### About this task
Pictures are not repeated. Every line from the beginning of the entries through the one with "The Technique of" is restated exactly.

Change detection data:
**********

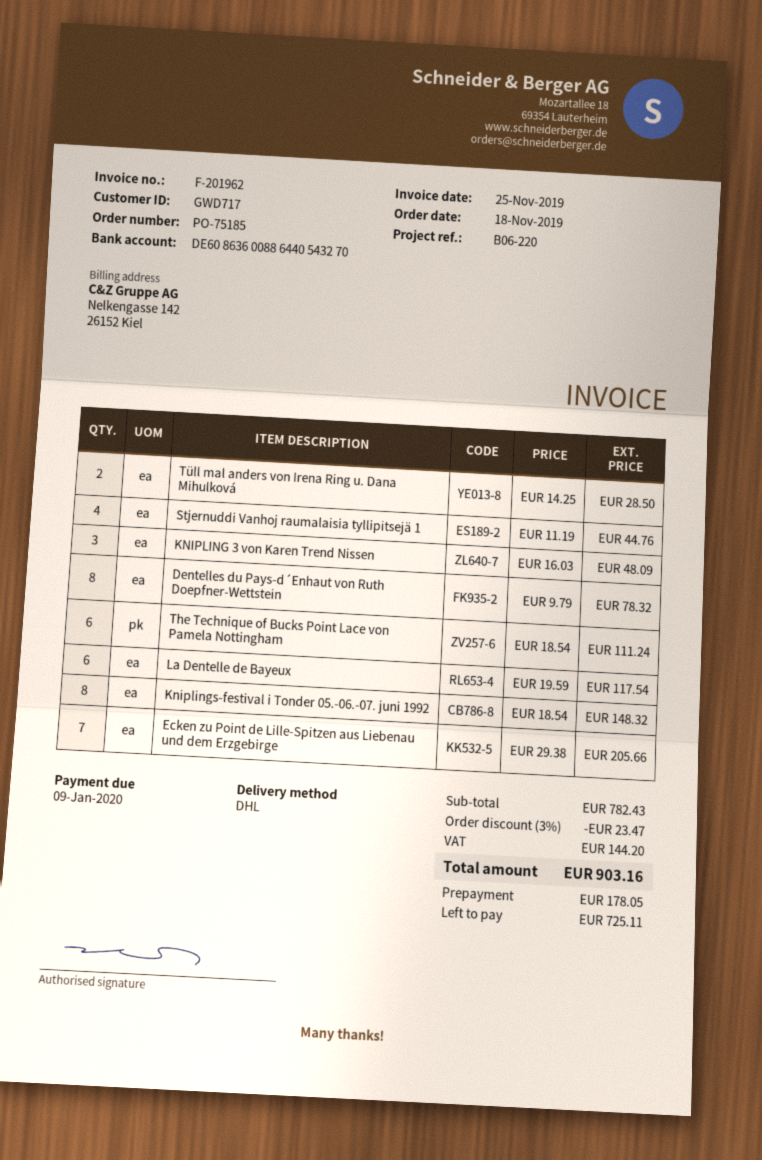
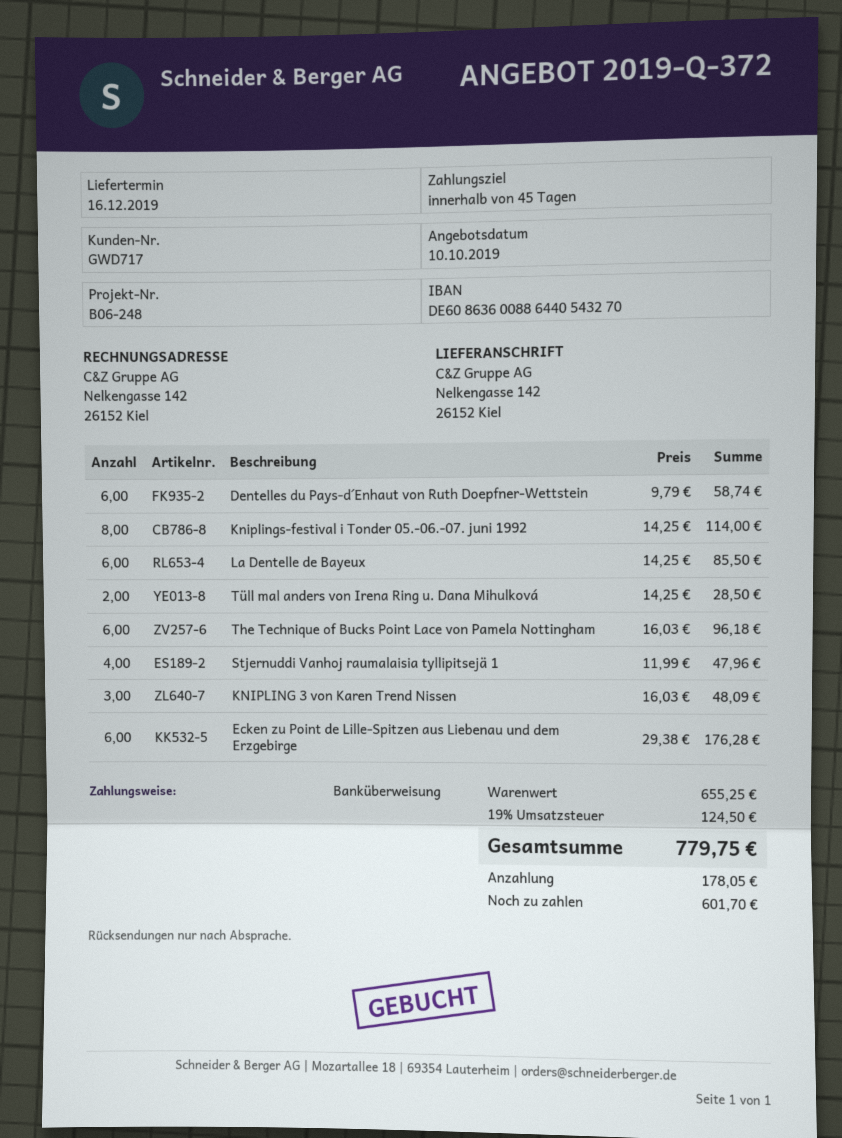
reference: B06-220 -> B06-248
Stjernuddi Vanhoj raumalaisia tyllipitsejä 1: 4 x 11.19 = 44.76 -> 4 x 11.99 = 47.96
Dentelles du Pays-d´Enhaut von Ruth Doepfner-Wettstein: 8 x 9.79 = 78.32 -> 6 x 9.79 = 58.74
The Technique of Bucks Point Lace von Pamela Nottingham: 6 x 18.54 = 111.24 -> 6 x 16.03 = 96.18
La Dentelle de Bayeux: 6 x 19.59 = 117.54 -> 6 x 14.25 = 85.50
Kniplings-festival i Tonder 05.-06.-07. juni 1992: 8 x 18.54 = 148.32 -> 8 x 14.25 = 114.00
Ecken zu Point de Lille-Spitzen aus Liebenau und dem Erzgebirge: 7 x 29.38 = 205.66 -> 6 x 29.38 = 176.28
subtotal: 782.43 -> 655.25
discount: 3% = 23.47 -> none
tax: 144.20 -> 124.50
total: 903.16 -> 779.75
balance: 725.11 -> 601.70

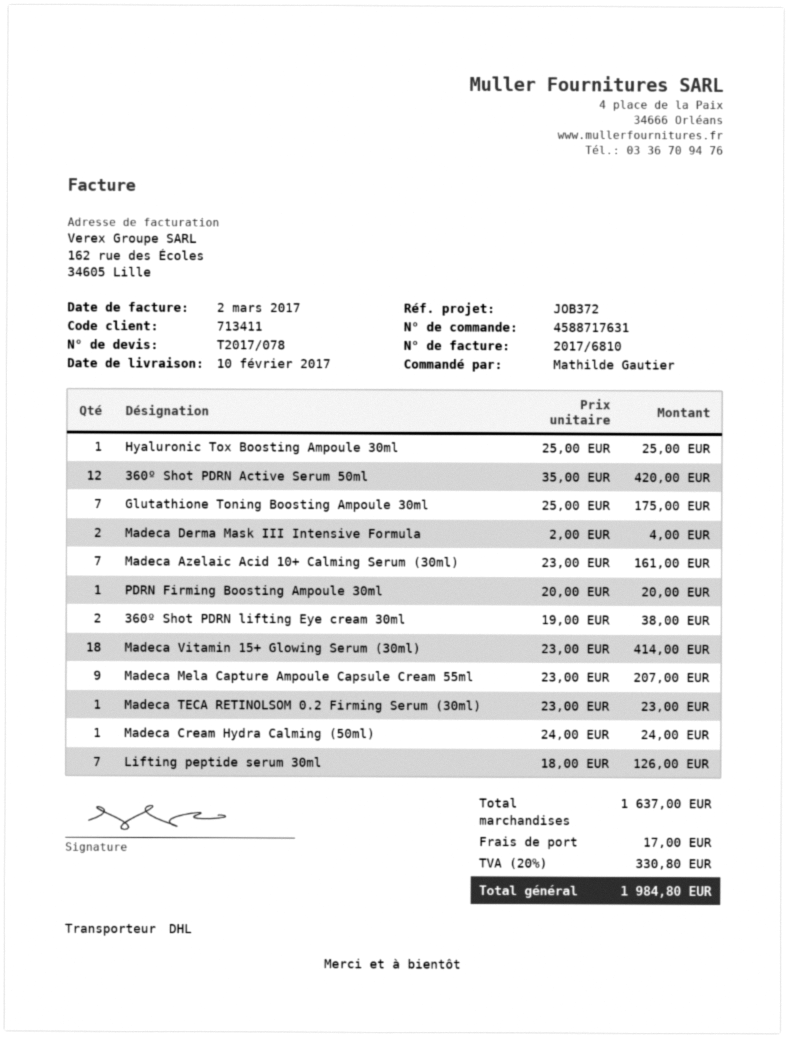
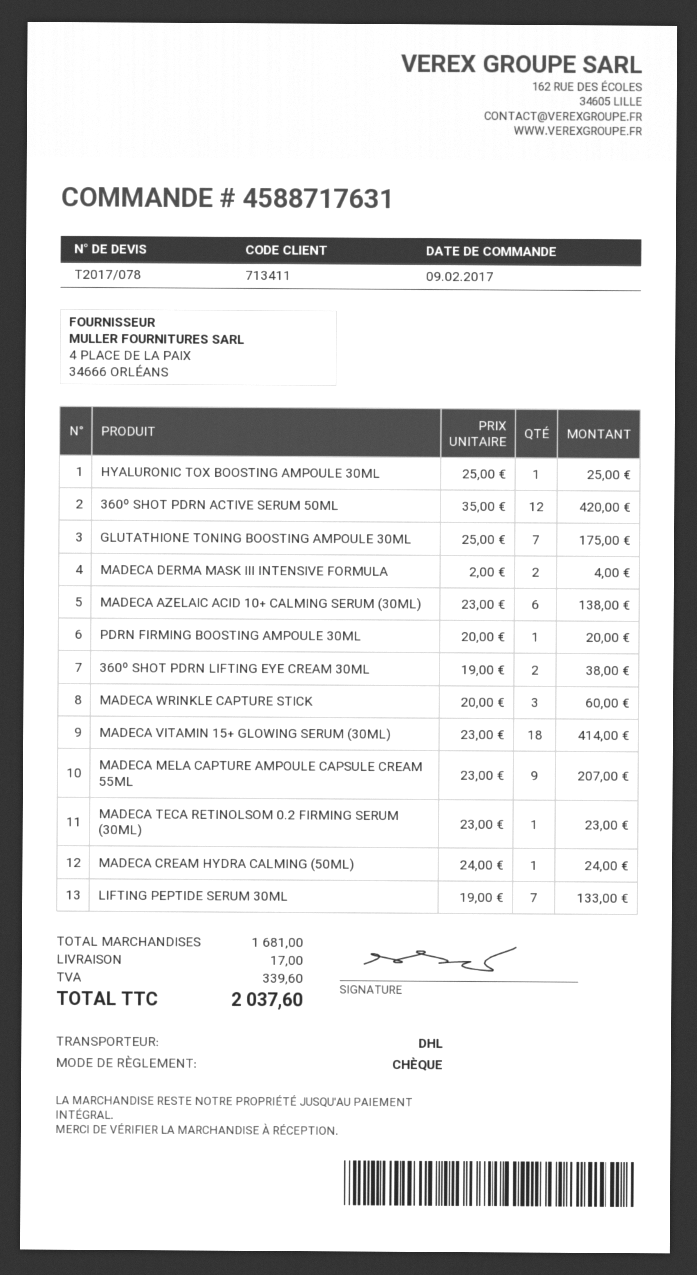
Madeca Azelaic Acid 10+ Calming Serum (30ml): 7 x 23.00 = 161.00 -> 6 x 23.00 = 138.00
Lifting peptide serum 30ml: 7 x 18.00 = 126.00 -> 7 x 19.00 = 133.00
MADECA WRINKLE CAPTURE STICK: none -> 3 x 20.00 = 60.00
subtotal: 1637.00 -> 1681.00
tax: 330.80 -> 339.60
total: 1984.80 -> 2037.60

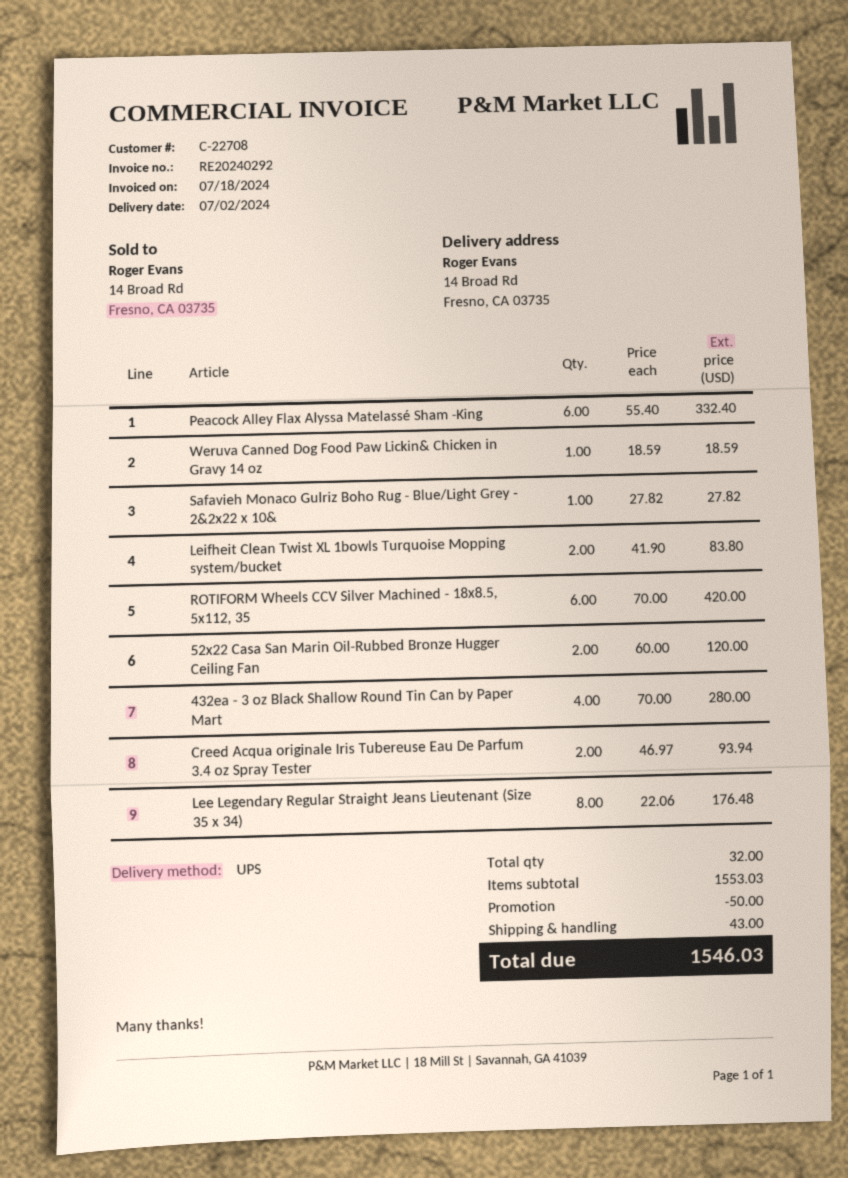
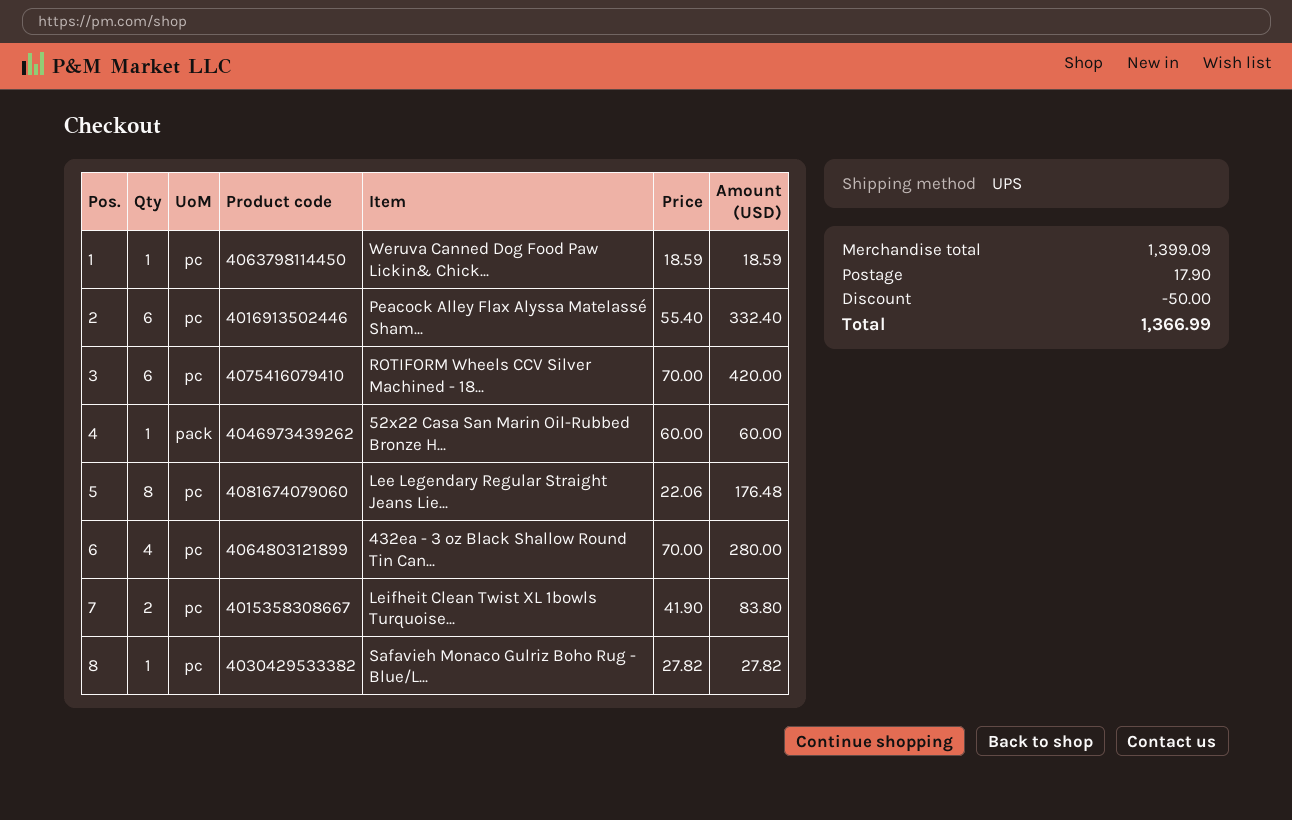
52x22 Casa San Marin Oil-Rubbed Bronze Hugger Ceiling Fan: 2 x 60.00 = 120.00 -> 1 x 60.00 = 60.00
Creed Acqua originale Iris Tubereuse Eau De Parfum 3.4 oz Spray Tester: 2 x 46.97 = 93.94 -> none
subtotal: 1553.03 -> 1399.09
shipping: 43.00 -> 17.90
total: 1546.03 -> 1366.99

**********

### Exercise solution
reference: B06-220 -> B06-248
Stjernuddi Vanhoj raumalaisia tyllipitsejä 1: 4 x 11.19 = 44.76 -> 4 x 11.99 = 47.96
Dentelles du Pays-d´Enhaut von Ruth Doepfner-Wettstein: 8 x 9.79 = 78.32 -> 6 x 9.79 = 58.74
The Technique of Bucks Point Lace von Pamela Nottingham: 6 x 18.54 = 111.24 -> 6 x 16.03 = 96.18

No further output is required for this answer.